◆ **Your assignment**: Among the records that follow, set down only the lines from the one containing "- How Token Persistence Works" to the one containing "https://your-app.up.railway.app/auth/tokens (after auth)", both included, exactly.

* * * *

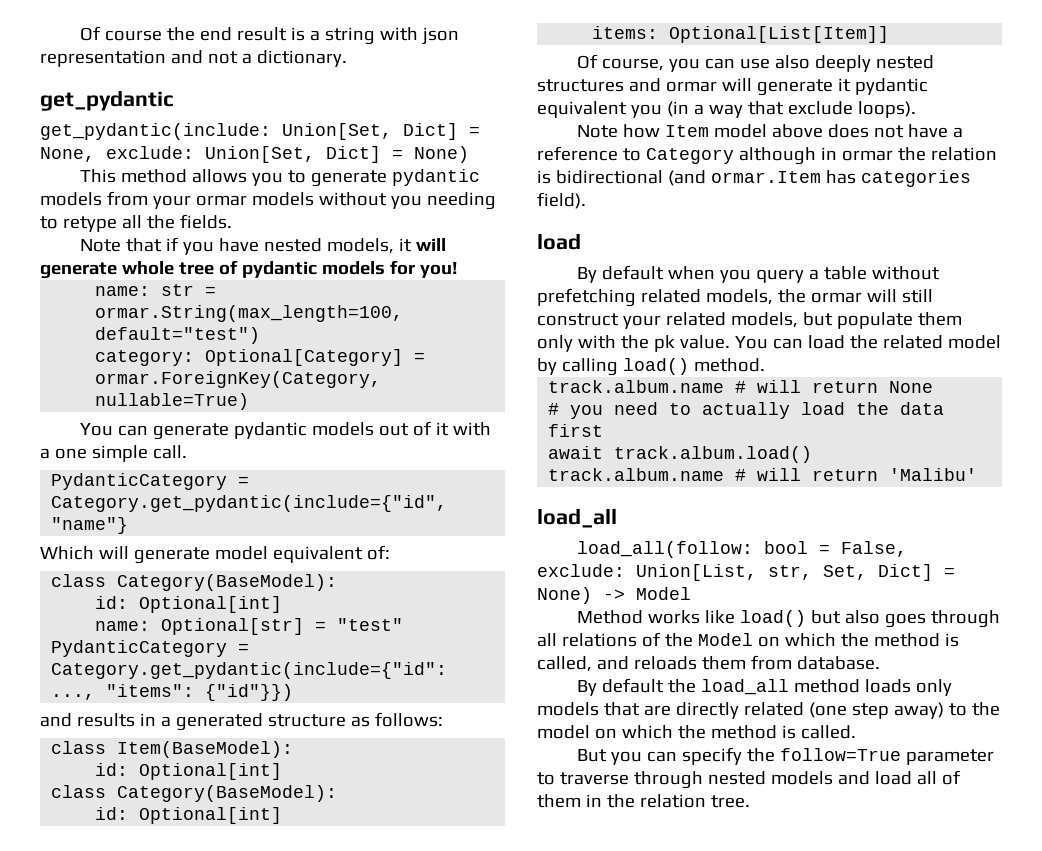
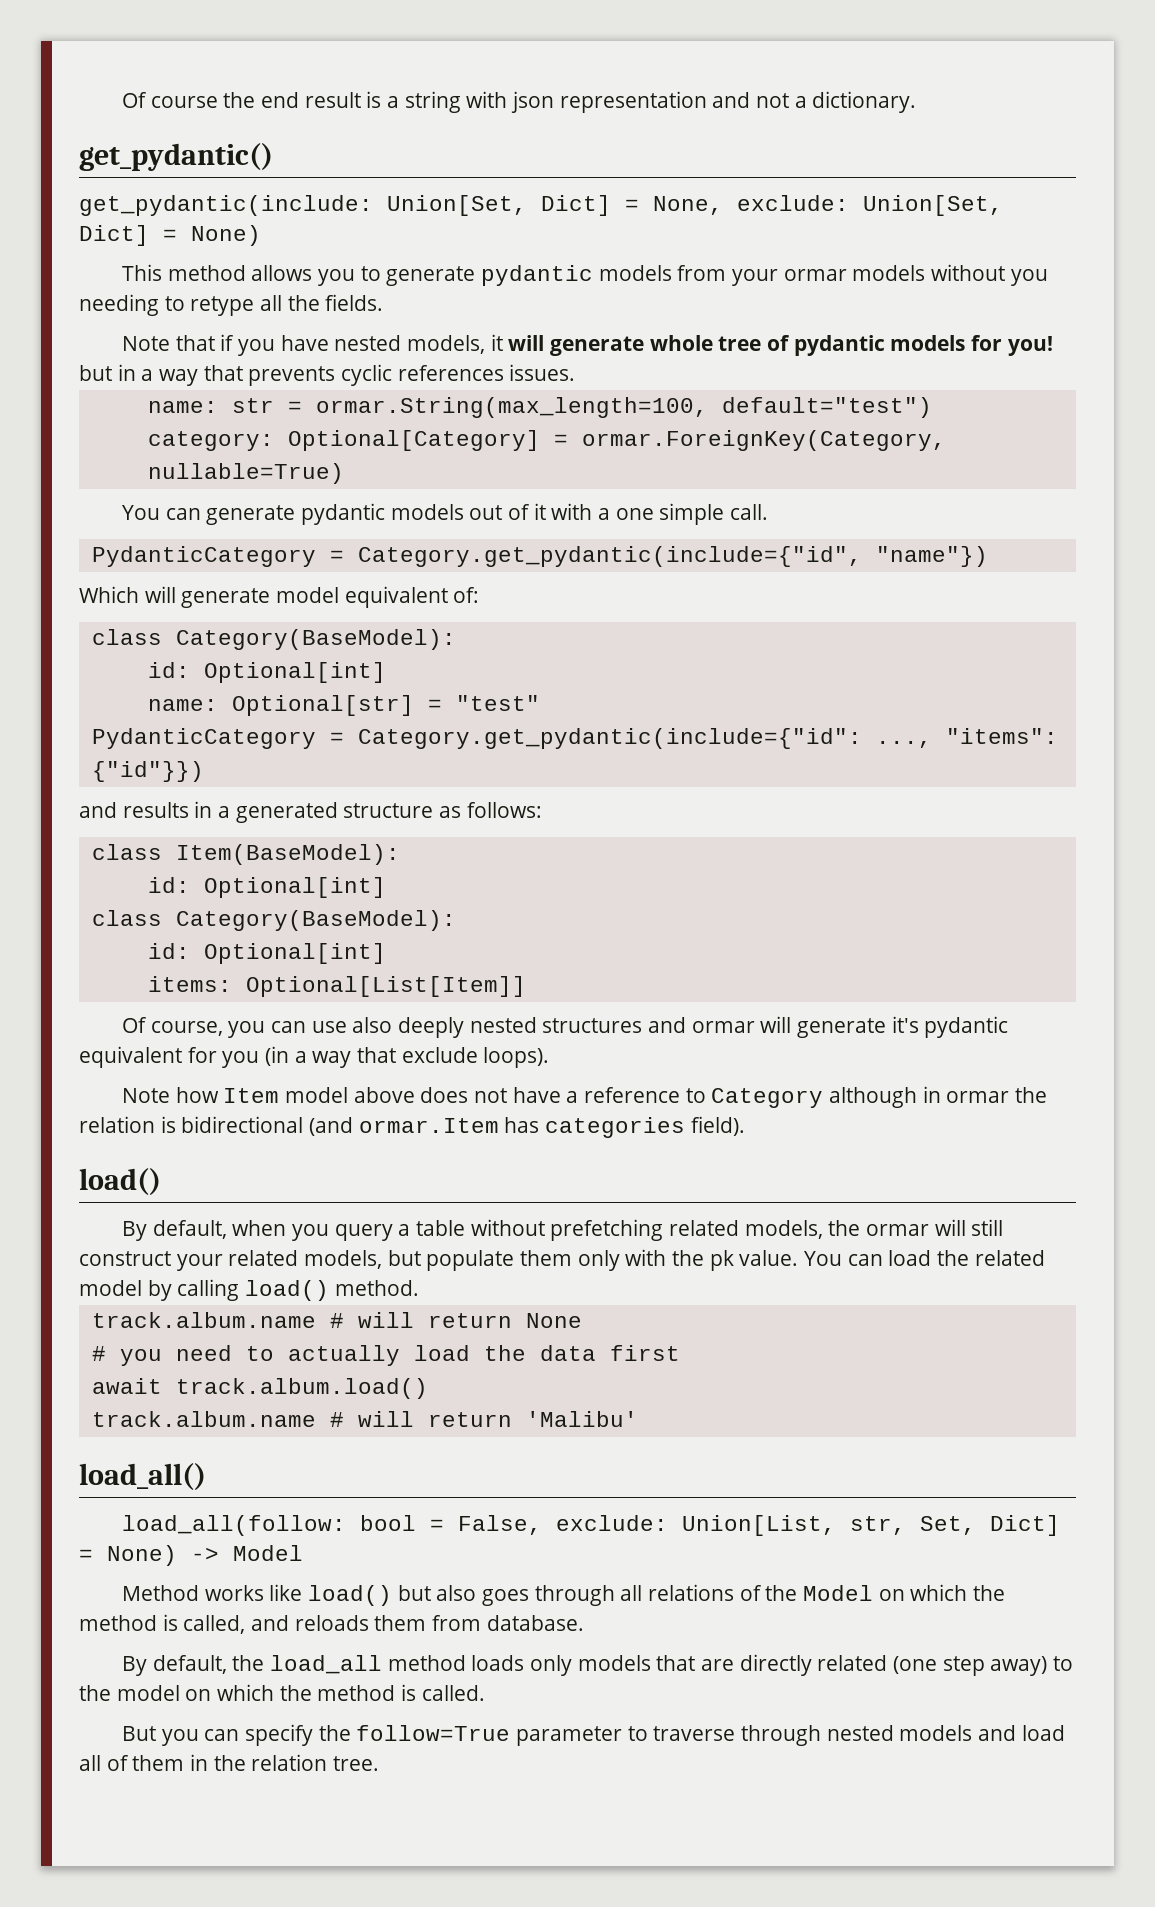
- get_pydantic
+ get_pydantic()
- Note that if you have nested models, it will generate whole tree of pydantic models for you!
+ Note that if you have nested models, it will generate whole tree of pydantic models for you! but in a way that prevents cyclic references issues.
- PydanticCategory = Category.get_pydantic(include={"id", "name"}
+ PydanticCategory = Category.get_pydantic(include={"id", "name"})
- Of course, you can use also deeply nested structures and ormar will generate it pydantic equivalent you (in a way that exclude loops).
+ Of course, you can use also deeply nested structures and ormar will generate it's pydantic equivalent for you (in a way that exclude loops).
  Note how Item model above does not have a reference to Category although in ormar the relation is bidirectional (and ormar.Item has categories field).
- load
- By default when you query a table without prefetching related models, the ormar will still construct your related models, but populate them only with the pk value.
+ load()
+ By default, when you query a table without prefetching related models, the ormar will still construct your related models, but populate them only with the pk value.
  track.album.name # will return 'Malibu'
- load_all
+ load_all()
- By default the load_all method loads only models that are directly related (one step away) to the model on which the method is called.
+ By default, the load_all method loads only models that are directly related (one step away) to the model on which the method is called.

* * * *

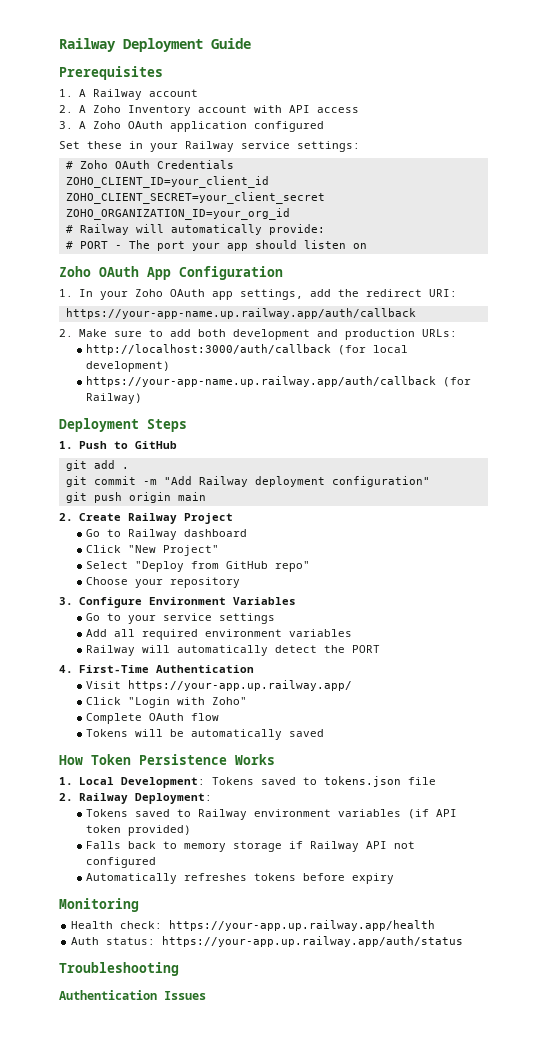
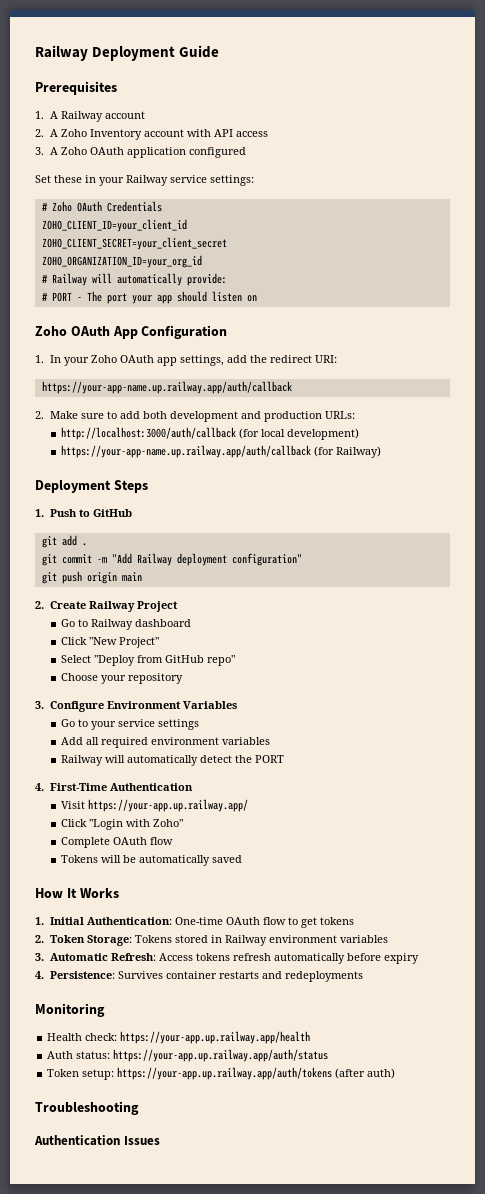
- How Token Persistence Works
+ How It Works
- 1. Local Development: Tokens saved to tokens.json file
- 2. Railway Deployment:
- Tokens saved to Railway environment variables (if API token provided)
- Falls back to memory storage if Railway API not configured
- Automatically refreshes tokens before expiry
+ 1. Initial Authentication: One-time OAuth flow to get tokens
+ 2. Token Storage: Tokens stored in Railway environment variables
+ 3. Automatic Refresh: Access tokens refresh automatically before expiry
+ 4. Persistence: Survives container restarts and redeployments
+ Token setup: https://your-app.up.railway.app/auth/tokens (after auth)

* * * *

◆ **Expected answer**:
- How Token Persistence Works
+ How It Works
- 1. Local Development: Tokens saved to tokens.json file
- 2. Railway Deployment:
- Tokens saved to Railway environment variables (if API token provided)
- Falls back to memory storage if Railway API not configured
- Automatically refreshes tokens before expiry
+ 1. Initial Authentication: One-time OAuth flow to get tokens
+ 2. Token Storage: Tokens stored in Railway environment variables
+ 3. Automatic Refresh: Access tokens refresh automatically before expiry
+ 4. Persistence: Survives container restarts and redeployments
+ Token setup: https://your-app.up.railway.app/auth/tokens (after auth)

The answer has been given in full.